__Task instructions__: Every line containing the word "Bakers" is to be copied from the data below.

Stored data entries

╭──

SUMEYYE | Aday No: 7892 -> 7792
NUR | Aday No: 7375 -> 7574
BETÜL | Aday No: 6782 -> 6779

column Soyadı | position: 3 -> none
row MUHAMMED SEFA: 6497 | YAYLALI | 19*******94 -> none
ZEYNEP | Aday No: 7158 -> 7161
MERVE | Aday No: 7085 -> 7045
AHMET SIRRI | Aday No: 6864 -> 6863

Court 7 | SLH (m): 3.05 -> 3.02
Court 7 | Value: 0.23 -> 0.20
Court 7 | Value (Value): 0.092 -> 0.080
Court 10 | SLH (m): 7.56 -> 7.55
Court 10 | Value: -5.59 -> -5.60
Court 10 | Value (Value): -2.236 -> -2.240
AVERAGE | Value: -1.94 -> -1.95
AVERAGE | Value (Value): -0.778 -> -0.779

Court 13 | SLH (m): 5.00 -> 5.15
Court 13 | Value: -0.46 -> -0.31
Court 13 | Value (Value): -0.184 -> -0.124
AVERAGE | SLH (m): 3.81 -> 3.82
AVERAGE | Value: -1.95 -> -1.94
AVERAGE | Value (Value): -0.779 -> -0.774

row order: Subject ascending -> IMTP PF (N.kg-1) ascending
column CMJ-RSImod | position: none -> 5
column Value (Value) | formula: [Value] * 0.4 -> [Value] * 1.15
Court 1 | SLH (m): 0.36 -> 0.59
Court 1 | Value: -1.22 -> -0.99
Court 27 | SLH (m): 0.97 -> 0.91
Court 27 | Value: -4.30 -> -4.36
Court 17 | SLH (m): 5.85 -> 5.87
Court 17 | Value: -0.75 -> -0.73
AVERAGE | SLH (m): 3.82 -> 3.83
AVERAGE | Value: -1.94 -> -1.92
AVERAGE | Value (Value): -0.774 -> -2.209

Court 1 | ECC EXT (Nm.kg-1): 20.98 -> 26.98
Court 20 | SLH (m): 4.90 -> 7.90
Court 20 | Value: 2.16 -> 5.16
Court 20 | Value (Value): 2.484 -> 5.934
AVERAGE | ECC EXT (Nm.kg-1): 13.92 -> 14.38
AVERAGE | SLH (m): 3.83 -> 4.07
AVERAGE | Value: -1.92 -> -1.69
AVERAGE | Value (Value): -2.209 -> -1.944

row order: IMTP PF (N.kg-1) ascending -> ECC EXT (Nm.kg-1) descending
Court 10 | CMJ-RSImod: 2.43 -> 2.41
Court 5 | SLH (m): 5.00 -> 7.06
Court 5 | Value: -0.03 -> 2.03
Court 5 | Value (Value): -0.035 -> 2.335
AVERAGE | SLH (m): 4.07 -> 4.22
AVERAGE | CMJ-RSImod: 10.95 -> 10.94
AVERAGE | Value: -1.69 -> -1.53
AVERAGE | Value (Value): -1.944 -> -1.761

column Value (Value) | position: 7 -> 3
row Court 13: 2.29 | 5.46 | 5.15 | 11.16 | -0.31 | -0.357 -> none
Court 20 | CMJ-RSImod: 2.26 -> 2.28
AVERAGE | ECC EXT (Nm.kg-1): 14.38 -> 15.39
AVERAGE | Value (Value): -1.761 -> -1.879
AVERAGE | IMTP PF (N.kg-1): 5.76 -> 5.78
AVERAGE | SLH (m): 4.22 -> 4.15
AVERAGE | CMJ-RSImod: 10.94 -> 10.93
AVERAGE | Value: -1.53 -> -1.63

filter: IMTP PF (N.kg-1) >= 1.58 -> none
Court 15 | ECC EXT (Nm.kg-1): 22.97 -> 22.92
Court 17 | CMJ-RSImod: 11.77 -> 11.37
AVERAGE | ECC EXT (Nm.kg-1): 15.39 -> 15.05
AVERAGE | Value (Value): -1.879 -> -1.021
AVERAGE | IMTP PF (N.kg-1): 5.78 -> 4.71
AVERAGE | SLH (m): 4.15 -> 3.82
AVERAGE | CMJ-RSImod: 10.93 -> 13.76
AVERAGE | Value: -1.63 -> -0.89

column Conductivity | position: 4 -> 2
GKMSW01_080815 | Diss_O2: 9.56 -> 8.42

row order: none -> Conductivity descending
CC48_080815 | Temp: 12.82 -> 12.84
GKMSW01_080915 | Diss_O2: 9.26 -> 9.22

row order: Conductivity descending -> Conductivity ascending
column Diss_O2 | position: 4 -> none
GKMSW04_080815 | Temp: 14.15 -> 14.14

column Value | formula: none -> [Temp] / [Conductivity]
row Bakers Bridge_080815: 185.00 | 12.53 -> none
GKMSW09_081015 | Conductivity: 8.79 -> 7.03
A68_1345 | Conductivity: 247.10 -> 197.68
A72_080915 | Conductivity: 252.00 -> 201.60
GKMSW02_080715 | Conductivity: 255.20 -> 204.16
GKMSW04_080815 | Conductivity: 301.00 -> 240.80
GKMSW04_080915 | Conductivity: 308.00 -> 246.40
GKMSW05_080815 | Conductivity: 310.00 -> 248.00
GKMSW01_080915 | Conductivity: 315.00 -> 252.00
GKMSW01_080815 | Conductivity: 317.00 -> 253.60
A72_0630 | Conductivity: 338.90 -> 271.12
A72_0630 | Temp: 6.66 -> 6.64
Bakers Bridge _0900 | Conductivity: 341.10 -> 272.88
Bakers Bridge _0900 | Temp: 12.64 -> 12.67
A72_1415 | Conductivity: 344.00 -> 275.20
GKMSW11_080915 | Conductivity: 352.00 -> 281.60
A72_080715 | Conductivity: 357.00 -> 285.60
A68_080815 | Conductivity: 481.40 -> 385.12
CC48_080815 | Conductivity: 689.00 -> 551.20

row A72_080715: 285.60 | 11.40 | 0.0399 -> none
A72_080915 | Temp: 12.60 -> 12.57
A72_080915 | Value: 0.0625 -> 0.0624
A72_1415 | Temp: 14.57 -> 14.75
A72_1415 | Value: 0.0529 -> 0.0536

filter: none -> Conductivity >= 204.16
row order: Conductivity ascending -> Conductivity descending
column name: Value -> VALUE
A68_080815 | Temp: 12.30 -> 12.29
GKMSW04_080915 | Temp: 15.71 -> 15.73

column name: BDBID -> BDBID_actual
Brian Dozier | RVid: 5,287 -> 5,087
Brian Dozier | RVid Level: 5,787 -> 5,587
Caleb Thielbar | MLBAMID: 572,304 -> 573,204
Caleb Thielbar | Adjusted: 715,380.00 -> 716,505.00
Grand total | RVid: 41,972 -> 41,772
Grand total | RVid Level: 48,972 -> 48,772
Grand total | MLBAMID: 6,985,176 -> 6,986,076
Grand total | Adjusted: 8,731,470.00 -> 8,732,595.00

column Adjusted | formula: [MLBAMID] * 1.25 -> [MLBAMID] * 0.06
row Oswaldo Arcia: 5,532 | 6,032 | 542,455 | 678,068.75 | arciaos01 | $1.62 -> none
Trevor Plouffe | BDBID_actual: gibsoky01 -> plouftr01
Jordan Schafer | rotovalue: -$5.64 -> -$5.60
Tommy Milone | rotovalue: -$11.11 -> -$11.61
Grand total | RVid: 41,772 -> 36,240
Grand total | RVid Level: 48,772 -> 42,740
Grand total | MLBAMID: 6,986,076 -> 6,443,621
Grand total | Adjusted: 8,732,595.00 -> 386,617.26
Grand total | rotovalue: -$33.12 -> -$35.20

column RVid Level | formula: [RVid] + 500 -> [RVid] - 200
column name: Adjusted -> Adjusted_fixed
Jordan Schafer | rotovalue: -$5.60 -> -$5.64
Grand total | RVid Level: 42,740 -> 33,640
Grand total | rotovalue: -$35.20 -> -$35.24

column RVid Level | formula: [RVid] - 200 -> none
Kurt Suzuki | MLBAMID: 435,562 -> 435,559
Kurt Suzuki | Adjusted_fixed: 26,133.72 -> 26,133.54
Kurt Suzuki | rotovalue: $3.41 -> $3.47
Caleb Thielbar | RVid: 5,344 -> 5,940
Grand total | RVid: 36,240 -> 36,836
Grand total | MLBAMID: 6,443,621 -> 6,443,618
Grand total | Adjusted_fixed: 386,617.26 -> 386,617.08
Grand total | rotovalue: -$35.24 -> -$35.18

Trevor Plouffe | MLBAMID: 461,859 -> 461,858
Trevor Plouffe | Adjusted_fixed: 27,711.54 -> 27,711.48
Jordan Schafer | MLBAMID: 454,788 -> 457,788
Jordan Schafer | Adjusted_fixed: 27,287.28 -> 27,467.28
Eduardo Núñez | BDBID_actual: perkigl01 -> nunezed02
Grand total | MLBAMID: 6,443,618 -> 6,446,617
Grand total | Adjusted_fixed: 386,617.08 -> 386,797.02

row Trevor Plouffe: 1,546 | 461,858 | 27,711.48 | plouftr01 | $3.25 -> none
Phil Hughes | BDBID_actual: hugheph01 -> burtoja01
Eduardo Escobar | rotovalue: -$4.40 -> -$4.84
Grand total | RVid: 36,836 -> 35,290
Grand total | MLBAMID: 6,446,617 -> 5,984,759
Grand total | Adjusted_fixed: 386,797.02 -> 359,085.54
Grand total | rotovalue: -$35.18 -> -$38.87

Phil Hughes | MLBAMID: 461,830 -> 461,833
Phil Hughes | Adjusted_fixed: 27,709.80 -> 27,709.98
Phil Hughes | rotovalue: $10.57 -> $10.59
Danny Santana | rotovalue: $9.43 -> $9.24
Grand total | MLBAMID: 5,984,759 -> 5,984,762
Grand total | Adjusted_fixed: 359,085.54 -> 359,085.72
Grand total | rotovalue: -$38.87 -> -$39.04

╰──

__Result of this task__:
row Bakers Bridge_080815: 185.00 | 12.53 -> none
Bakers Bridge _0900 | Conductivity: 341.10 -> 272.88
Bakers Bridge _0900 | Temp: 12.64 -> 12.67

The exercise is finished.